- _Brief_: With the pictures left out, write out the records verbatim.

Before and after images
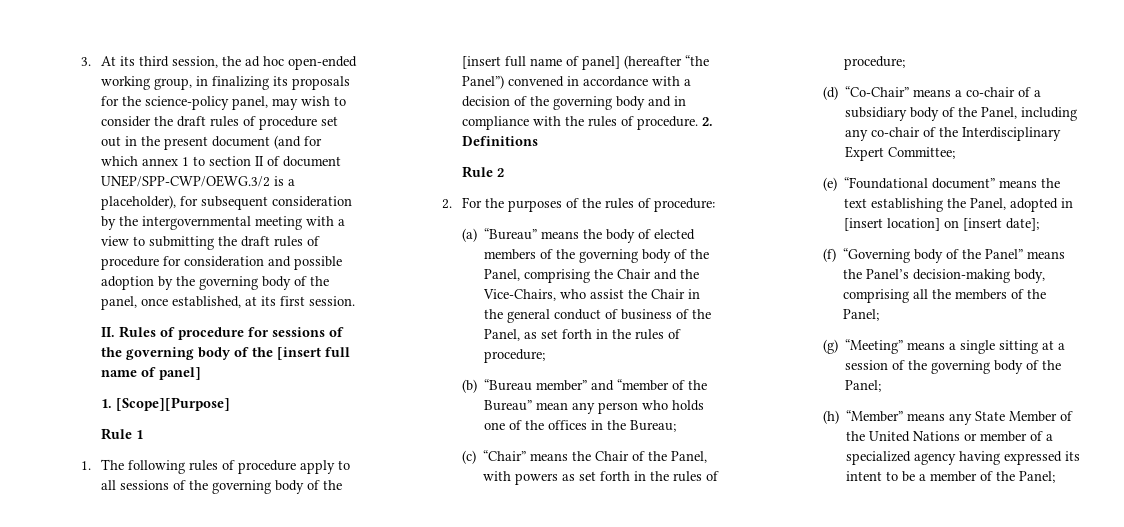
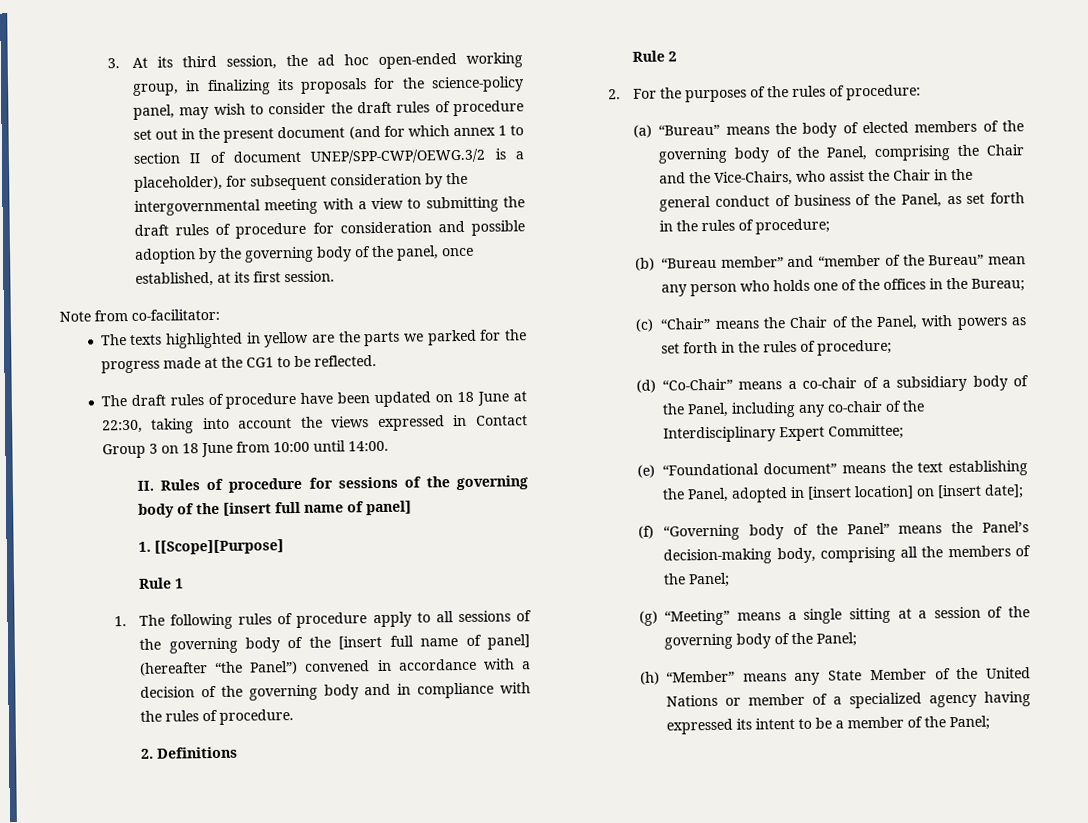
+ Note from co-facilitator:
+ The texts highlighted in yellow are the parts we parked for the progress made at the CG1 to be reflected.
+ The draft rules of procedure have been updated on 18 June at 22:30, taking into account the views expressed in Contact Group 3 on 18 June from 10:00 until 14:00.
- 1. [Scope][Purpose]
+ 1. [[Scope][Purpose]
- 1. The following rules of procedure apply to all sessions of the governing body of the [insert full name of panel] (hereafter “the Panel”) convened in accordance with a decision of the governing body and in compliance with the rules of procedure. 2. Definitions
+ 1. The following rules of procedure apply to all sessions of the governing body of the [insert full name of panel] (hereafter “the Panel”) convened in accordance with a decision of the governing body and in compliance with the rules of procedure.
+ 2. Definitions

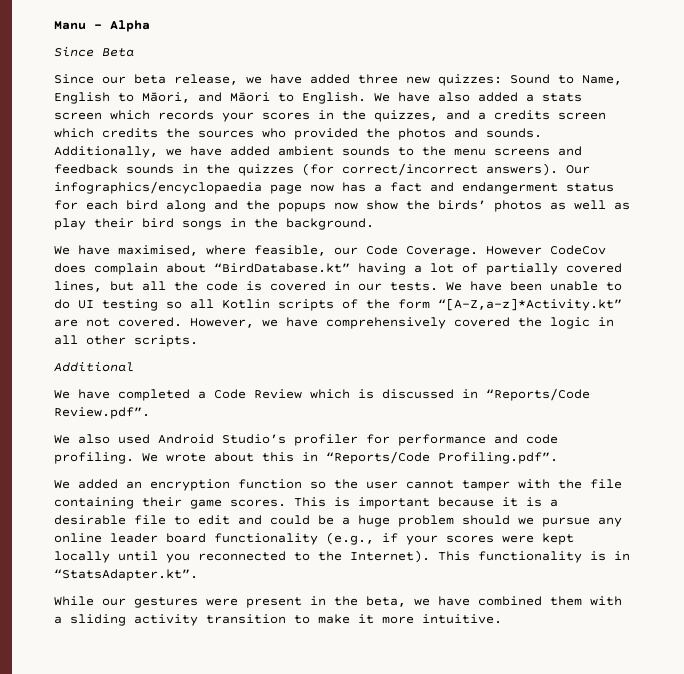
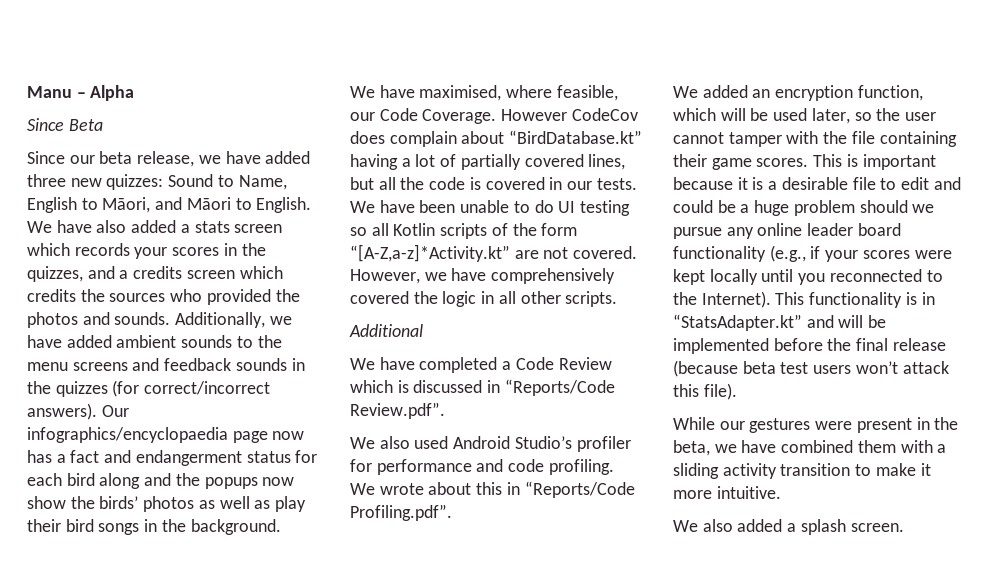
- We added an encryption function so the user cannot tamper with the file containing their game scores.
+ We added an encryption function, which will be used later, so the user cannot tamper with the file containing their game scores.
- This functionality is in “StatsAdapter.kt”.
+ This functionality is in “StatsAdapter.kt” and will be implemented before the final release (because beta test users won’t attack this file).
+ We also added a splash screen.

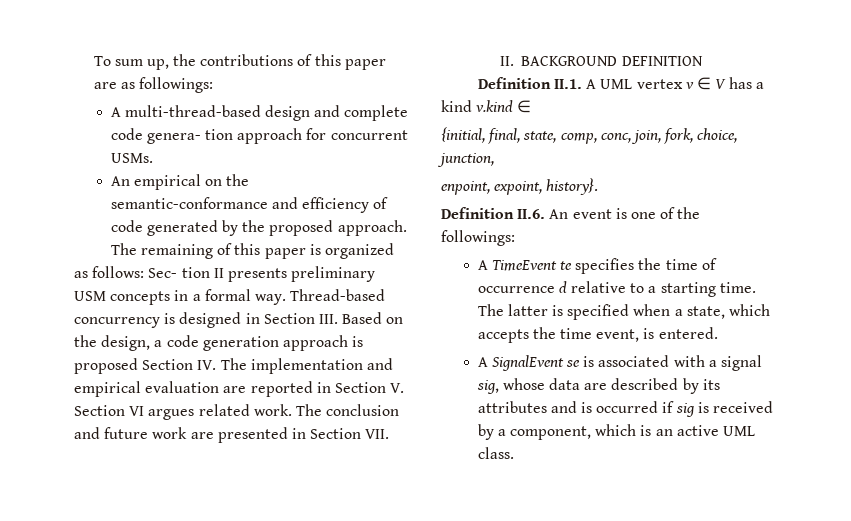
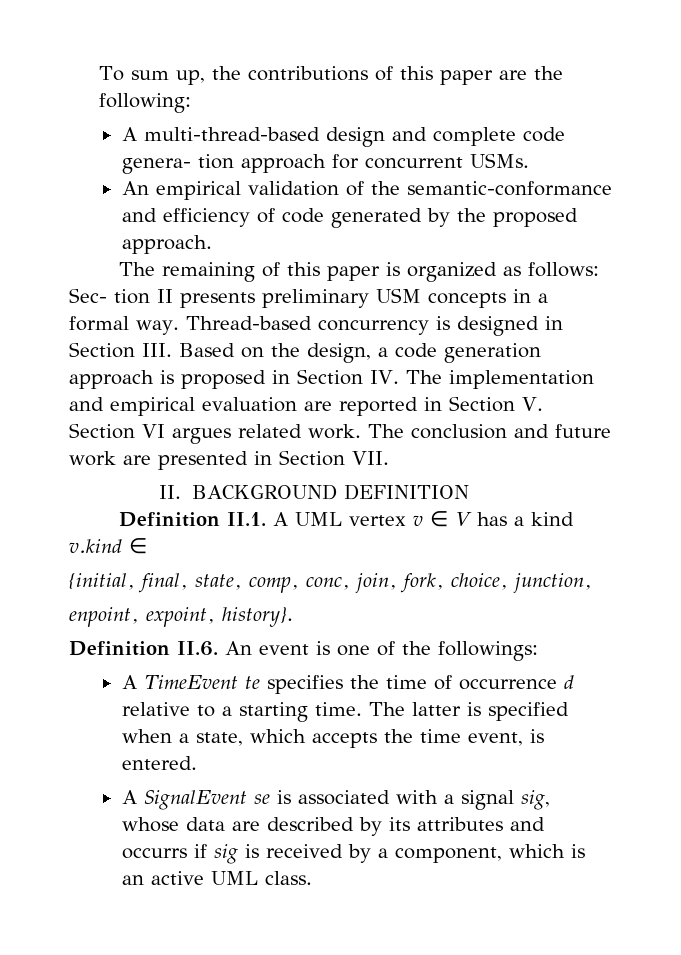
- To sum up, the contributions of this paper are as followings:
+ To sum up, the contributions of this paper are the following:
- An empirical on the semantic-conformance and efficiency of code generated by the proposed approach.
+ An empirical validation of the semantic-conformance and efficiency of code generated by the proposed approach.
- Thread-based concurrency is designed in Section III. Based on the design, a code generation approach is proposed Section IV. The implementation and empirical evaluation are reported in Section V. Section VI argues related work.
+ Thread-based concurrency is designed in Section III. Based on the design, a code generation approach is proposed in Section IV. The implementation and empirical evaluation are reported in Section V. Section VI argues related work.
- A SignalEvent se is associated with a signal sig, whose data are described by its attributes and is occurred if sig is received by a component, which is an active UML class.
+ A SignalEvent se is associated with a signal sig, whose data are described by its attributes and occurrs if sig is received by a component, which is an active UML class.

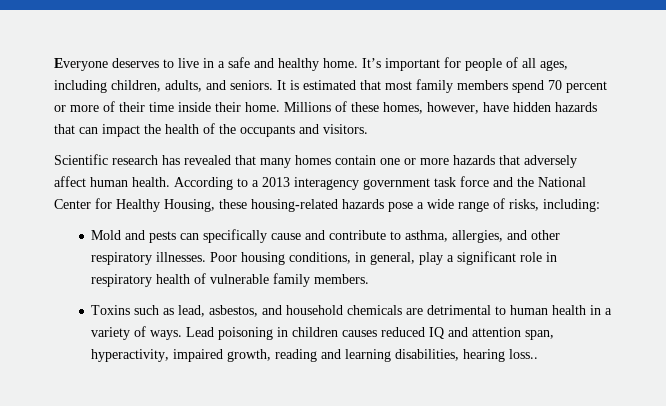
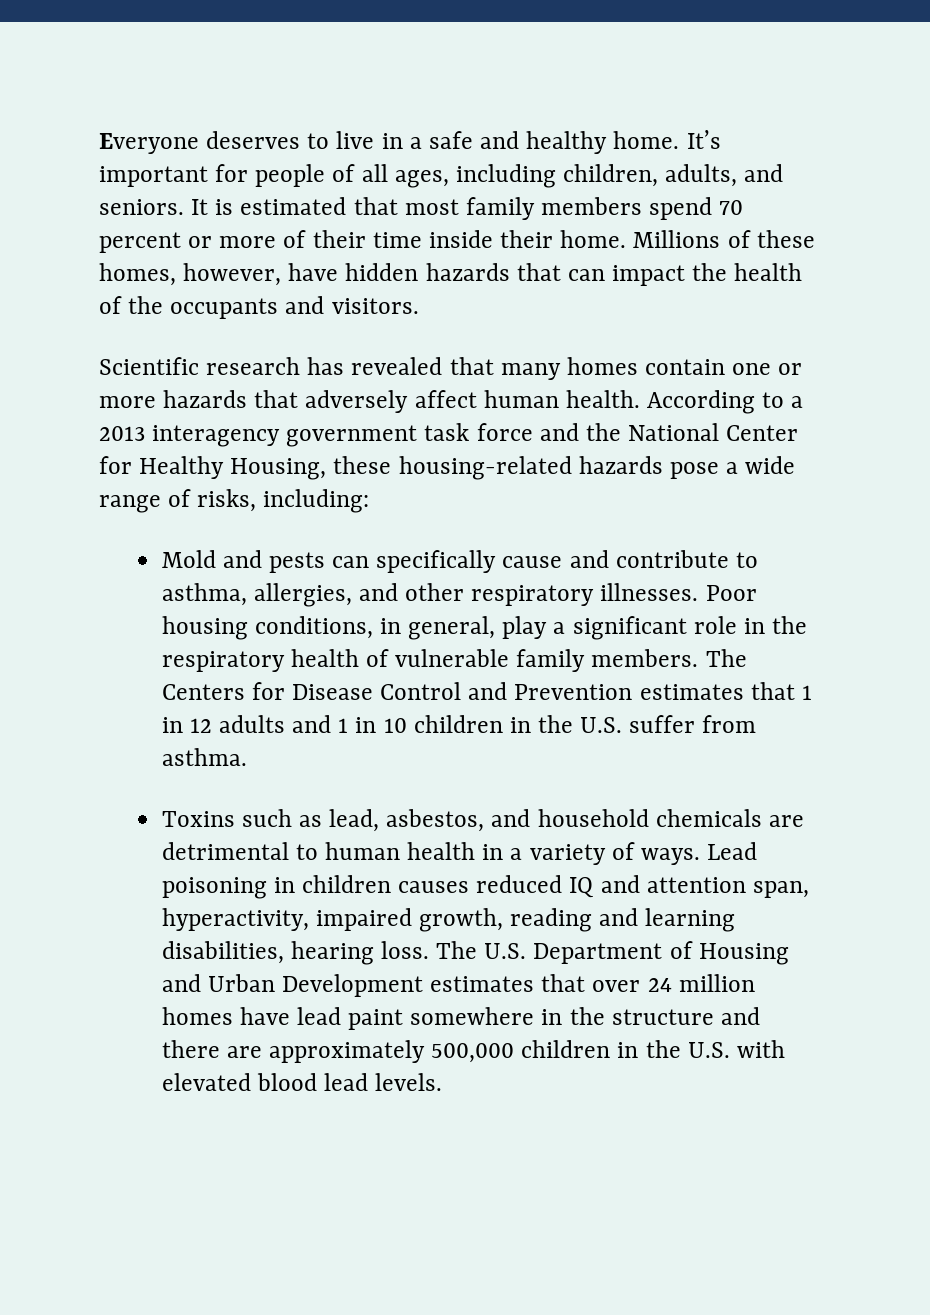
- Poor housing conditions, in general, play a significant role in respiratory health of vulnerable family members.
+ Poor housing conditions, in general, play a significant role in the respiratory health of vulnerable family members. The Centers for Disease Control and Prevention estimates that 1 in 12 adults and 1 in 10 children in the U.S. suffer from asthma.
- Lead poisoning in children causes reduced IQ and attention span, hyperactivity, impaired growth, reading and learning disabilities, hearing loss..
+ Lead poisoning in children causes reduced IQ and attention span, hyperactivity, impaired growth, reading and learning disabilities, hearing loss. The U.S. Department of Housing and Urban Development estimates that over 24 million homes have lead paint somewhere in the structure and there are approximately 500,000 children in the U.S. with elevated blood lead levels.

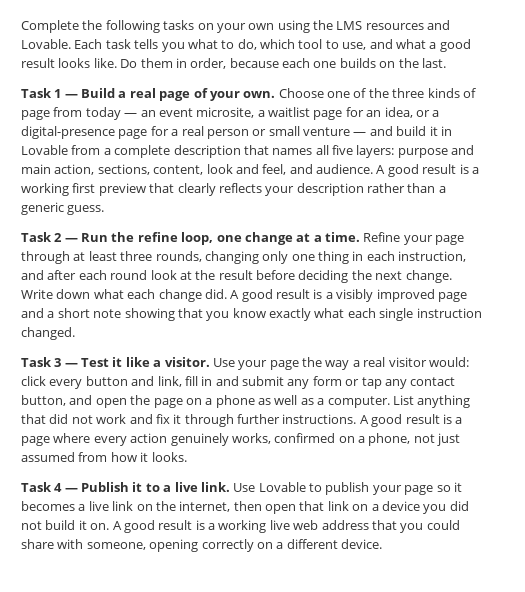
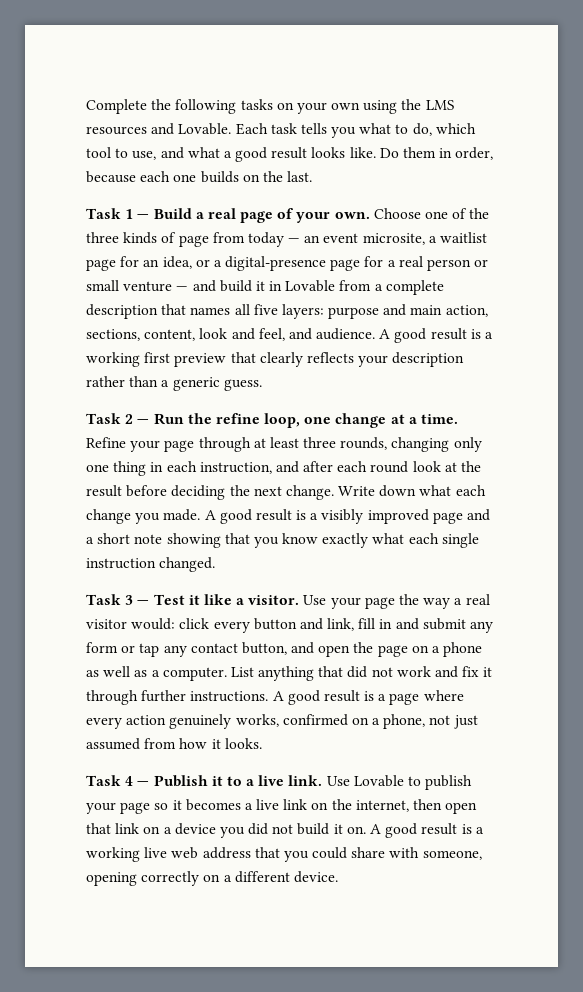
- Write down what each change did.
+ Write down what each change you made.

- _Expected answer_:
+ Note from co-facilitator:
+ The texts highlighted in yellow are the parts we parked for the progress made at the CG1 to be reflected.
+ The draft rules of procedure have been updated on 18 June at 22:30, taking into account the views expressed in Contact Group 3 on 18 June from 10:00 until 14:00.
- 1. [Scope][Purpose]
+ 1. [[Scope][Purpose]
- 1. The following rules of procedure apply to all sessions of the governing body of the [insert full name of panel] (hereafter “the Panel”) convened in accordance with a decision of the governing body and in compliance with the rules of procedure. 2. Definitions
+ 1. The following rules of procedure apply to all sessions of the governing body of the [insert full name of panel] (hereafter “the Panel”) convened in accordance with a decision of the governing body and in compliance with the rules of procedure.
+ 2. Definitions

- We added an encryption function so the user cannot tamper with the file containing their game scores.
+ We added an encryption function, which will be used later, so the user cannot tamper with the file containing their game scores.
- This functionality is in “StatsAdapter.kt”.
+ This functionality is in “StatsAdapter.kt” and will be implemented before the final release (because beta test users won’t attack this file).
+ We also added a splash screen.

- To sum up, the contributions of this paper are as followings:
+ To sum up, the contributions of this paper are the following:
- An empirical on the semantic-conformance and efficiency of code generated by the proposed approach.
+ An empirical validation of the semantic-conformance and efficiency of code generated by the proposed approach.
- Thread-based concurrency is designed in Section III. Based on the design, a code generation approach is proposed Section IV. The implementation and empirical evaluation are reported in Section V. Section VI argues related work.
+ Thread-based concurrency is designed in Section III. Based on the design, a code generation approach is proposed in Section IV. The implementation and empirical evaluation are reported in Section V. Section VI argues related work.
- A SignalEvent se is associated with a signal sig, whose data are described by its attributes and is occurred if sig is received by a component, which is an active UML class.
+ A SignalEvent se is associated with a signal sig, whose data are described by its attributes and occurrs if sig is received by a component, which is an active UML class.

- Poor housing conditions, in general, play a significant role in respiratory health of vulnerable family members.
+ Poor housing conditions, in general, play a significant role in the respiratory health of vulnerable family members. The Centers for Disease Control and Prevention estimates that 1 in 12 adults and 1 in 10 children in the U.S. suffer from asthma.
- Lead poisoning in children causes reduced IQ and attention span, hyperactivity, impaired growth, reading and learning disabilities, hearing loss..
+ Lead poisoning in children causes reduced IQ and attention span, hyperactivity, impaired growth, reading and learning disabilities, hearing loss. The U.S. Department of Housing and Urban Development estimates that over 24 million homes have lead paint somewhere in the structure and there are approximately 500,000 children in the U.S. with elevated blood lead levels.

- Write down what each change did.
+ Write down what each change you made.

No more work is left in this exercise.